Liturgia Pagã

 

A Sinfonia do Novo Mundo

33º Domingo do tempo comum (ano C)

1ª leitura: Livro do profeta Malaquias, 3, 19-20

2ª leitura: 2ª Carta de S. Paulo aos Tessalonicenses, 3, 7-12

Evangelho: S. Lucas, 21, 5-19

 

Foi composta pelo checo Dvorak, quando vivia em Nova Iorque, no final do séc. XIX. Com o ritmo e melodias desse “novo mundo”, transformou a velha saudade do seu velho mundo europeu, resultando numa das mais célebres sinfonias da história da música.

Também os textos litúrgicos dos últimos domingos nos falam de um novo mundo, anunciado pelos profetas e por Jesus, ora em termos suaves ora por cenários violentos e mesmo aterradores.

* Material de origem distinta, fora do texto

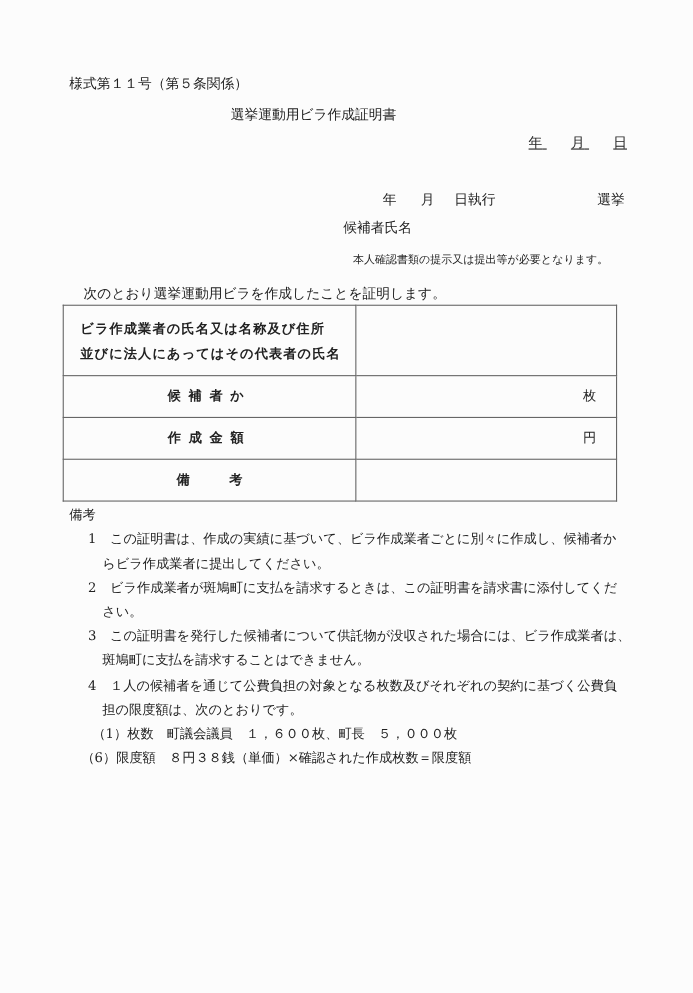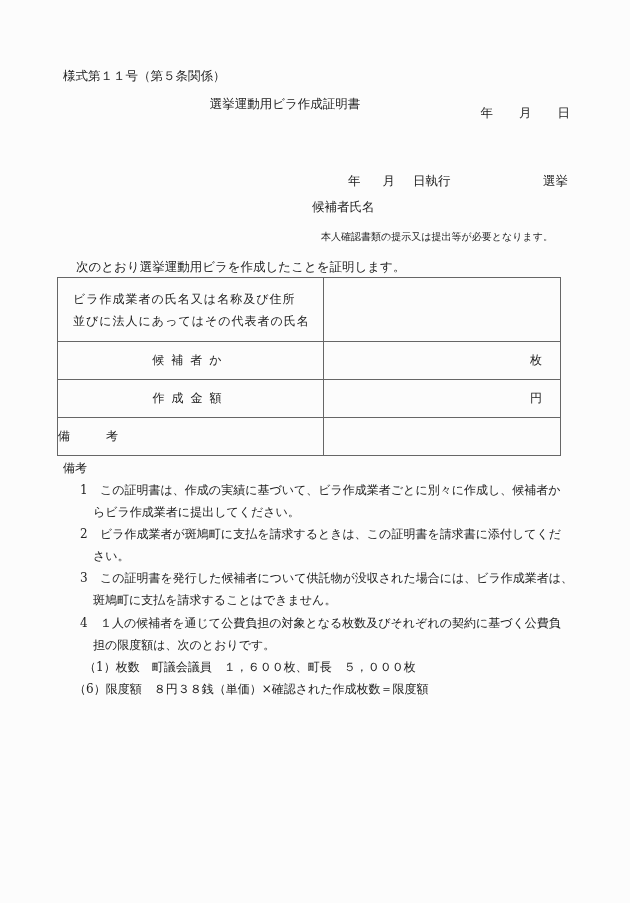--- a/index.html
+++ b/index.html
@@ -10,43 +10,43 @@
       overflow: hidden;
       font-family: "DejaVu Serif", "Liberation Serif", serif;
       color: #222;
     }
     .abs { position: absolute; white-space: nowrap; }
     .t13 { font-size: 12.5px; }
     .t12 { font-size: 12px; }
     .t10 { font-size: 10px; line-height: 12px; }
     #form-number { left: 63px; top: 68px; }
     #doc-title { left: 0; width: 570px; top: 96px; text-align: center; padding-left: 0; }
-    #date-line { right: 60px; top: 105px; word-spacing: 0; }
+    #date-line { right: 60px; top: 122px; word-spacing: 0; text-decoration: underline; }
     #date-line span { margin-left: 22px; }
     #election-line { left: 348px; top: 173px; }
     #election-line .m { margin-left: 22px; }
     #election-line .d { margin-left: 18px; }
     #election-name { right: 62px; top: 173px; }
     #candidate-label { left: 312px; top: 199px; }
     #note { left: 311px; top: 231px; }
     #note .l2 { padding-left: 10px; }
     #intro { left: 76px; top: 259px; }
 
     table#cert-table {
       position: absolute; left: 57px; top: 277px;
       width: 504px; border-collapse: collapse;
       font-size: 12px;
     }
     #cert-table td { border: 1.3px solid #666; padding: 0; }
-    #cert-table td.lab { width: 250px; }
+    #cert-table td.lab { width: 250px; font-weight: bold; }
     #cert-table tr.r1 td { height: 63px; }
     #cert-table tr.r2 td, #cert-table tr.r3 td, #cert-table tr.r4 td { height: 37px; }
     .lab-multi { padding-left: 15px !important; line-height: 22px; letter-spacing: 1px; }
     .lab-center { text-align: center; letter-spacing: 7px; }
-    .lab-biko { }
+    .lab-biko { text-align: center; }
     .lab-biko span.g { display: inline-block; width: 36px; }
     .unit { text-align: right; padding-right: 18px !important; }
 
     #remarks-title { left: 63px; top: 460px; }
     .rem { left: 80px; }
     .rem-cont { left: 93px; }
     .rem-num { display: inline-block; width: 20px; }
     #r1a { top: 482px; } #r1b { top: 504px; }
     #r2a { top: 526px; } #r2b { top: 548px; }
     #r3a { top: 570px; } #r3b { top: 592px; font-family: Liberation Serif, serif; }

Não sentimos tudo isso, nos nossos dias? Não o sentiu toda a Humanidade, ao longo da sua história?

Sabemos que as imagens apocalípticas apenas nos pretendem chamar a atenção para o simbolismo da sua mensagem.

Aconteça o que acontecer e como vai acontecendo, o que importa é mostrar que a nossa fé não é só da boca para fora, mas que vivemos com ela tão naturalmente, com tanta coerência, que as nossas palavras e acções nascem da nossa sede de justiça.

Como se diz num pequeno livro de Jürgen Moltmann («Quem é Cristo para nós, hoje?»), não faz sentido falar do “fim dos tempos” sem falar da ressurreição. Tudo começou com a ressurreição de Jesus – justamente aquilo que, na vida de Jesus, não pode de modo algum ser considerado um facto segundo os critérios da história, embora tenha provocado inegáveis consequências da mais alta importância: entre elas, o surgimento de uma pergunta radicalmente nova para a Humanidade, e que não tem deixado de provocar os homens de todos os tempos – a pergunta sobre o sentido da vida e de toda a Criação.

Na linguagem bíblica, como na linguagem primordial de várias religiões, o Homem e a natureza estão necessariamente ligados. Mas pertence à riqueza do ser humano descobrir em si mesmo o desejo de todo o universo por se transformar num mundo novo sem catástrofes naturais e humanas. Este desejo ganhou mais consistência, com o fenómeno da «ressurreição» de Jesus, experienciada desde os primeiros tempos até aos nossos dias, como esperança de uma árvore carregada de frutos. Da «ressurreição» em si não há testemunhas: de Cristo vivo – isso sim, sempre houve e há testemunhas.  

A unidade, cada vez mais comprovada, do Homem com a natureza, não permite a redenção de uma parte sem a outra. Podemos dizer que ressuscitamos para um mundo «ecologicamente» novo. Com a «ressurreição» de Cristo, experimentamos não só que todas as coisas no mundo se vão alterando, mas que a própria vida – para nós «a coisa» mais preciosa – já começa a transformar-nos em con-criadores dos novos céus e da nova terra. A «ressurreição» passa assim a ser o acto mais profundo da Criação, cujo objectivo é a expressão da glória de Deus na felicidade do universo – é o cosmos inteiro num processo de renascimento.

A morte de Cristo é passagem, transfiguração, e não uma ruptura com o universo da nossa experiência. A vida eterna não deixa de ser vida; o renascimento não deixa de ser a alegria do nascimento. E a sabedoria de Deus (evangelho) é que nos ensina a trabalhar para que haja mais vida (2ª leitura). Contemplação (mesmo a que se diz amorosa) não pode ser preguiça.

Quem ama a vida expõe-se à dor e à morte, mas com a esperança da vitória universal sobre tudo o que é morte. Amando nesta nossa vida, experimentamos já a ressurreição no acto de amor. O amor é mais forte do que a morte, porque aposta na sua própria força de vida.

A morte é a desagregação, a desunião. A vida é unificação. Temos disto experiência quer nas nossas relações humanas quer no mundo biofísico. E não é este o sentimento de unidade e de vida de dois amantes quando se fazem um só?

Com o Espírito da ressurreição, posso viver, amar e morrer, sabendo que com tudo isso estou a construir a sinfonia de um novo mundo.